─── Supplied records ───
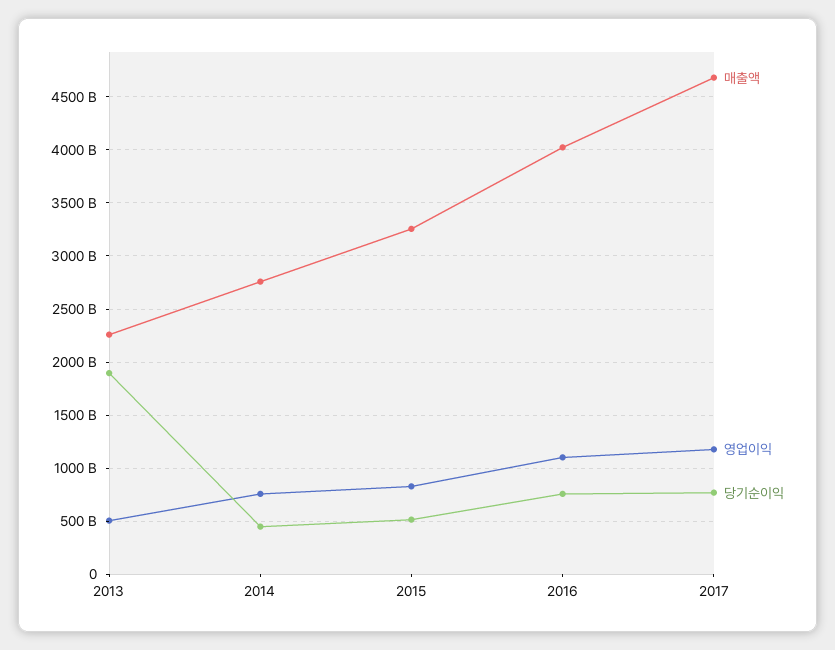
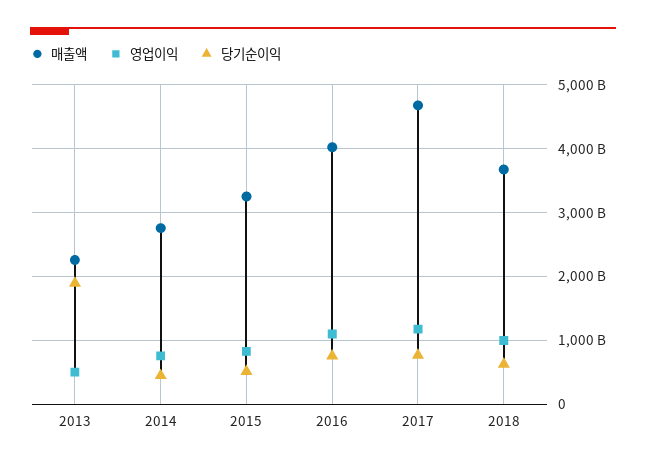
매출액, 2018: none -> 3700000000000
영업이익, 2018: none -> 1000000000000
당기순이익, 2018: none -> 600000000000

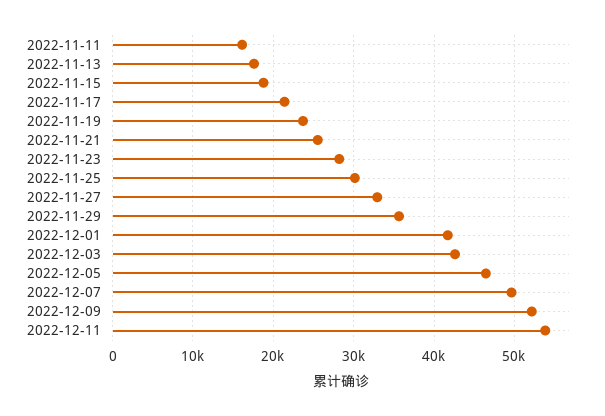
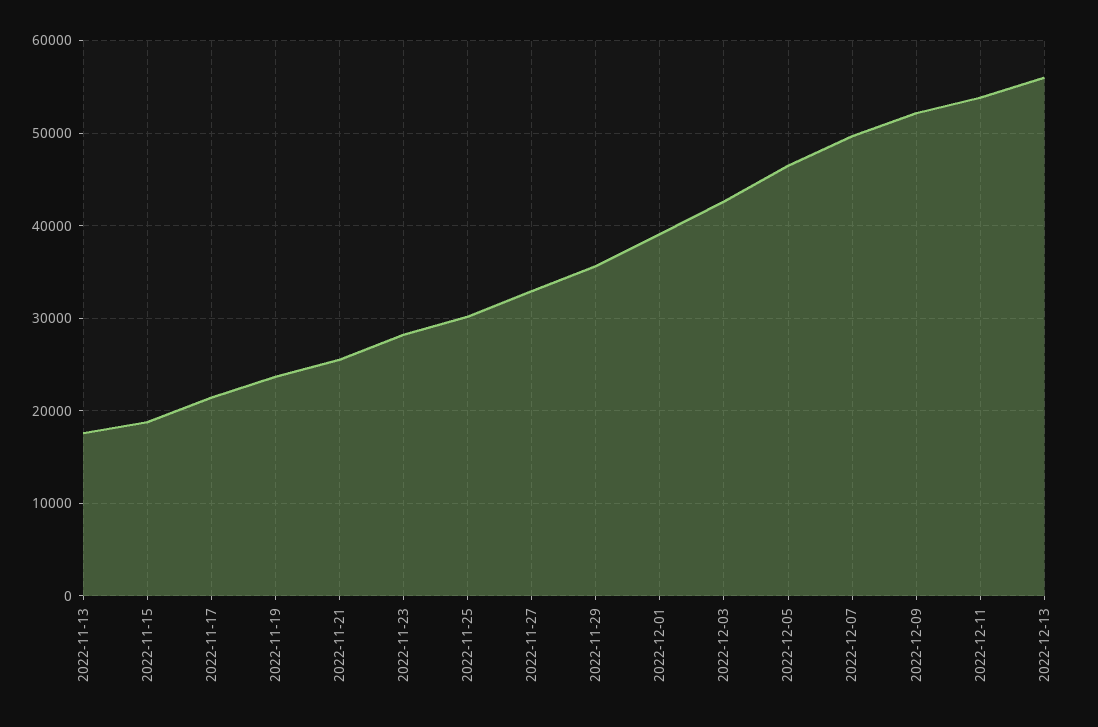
2022-11-11: 16000 -> none
2022-12-01: 42000 -> 39000
2022-12-13: none -> 56000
───
> _Activity_: Your copy should hold all the data word for word. It should hold no pictures.

> _Output for this task_:
매출액, 2018: none -> 3700000000000
영업이익, 2018: none -> 1000000000000
당기순이익, 2018: none -> 600000000000

2022-11-11: 16000 -> none
2022-12-01: 42000 -> 39000
2022-12-13: none -> 56000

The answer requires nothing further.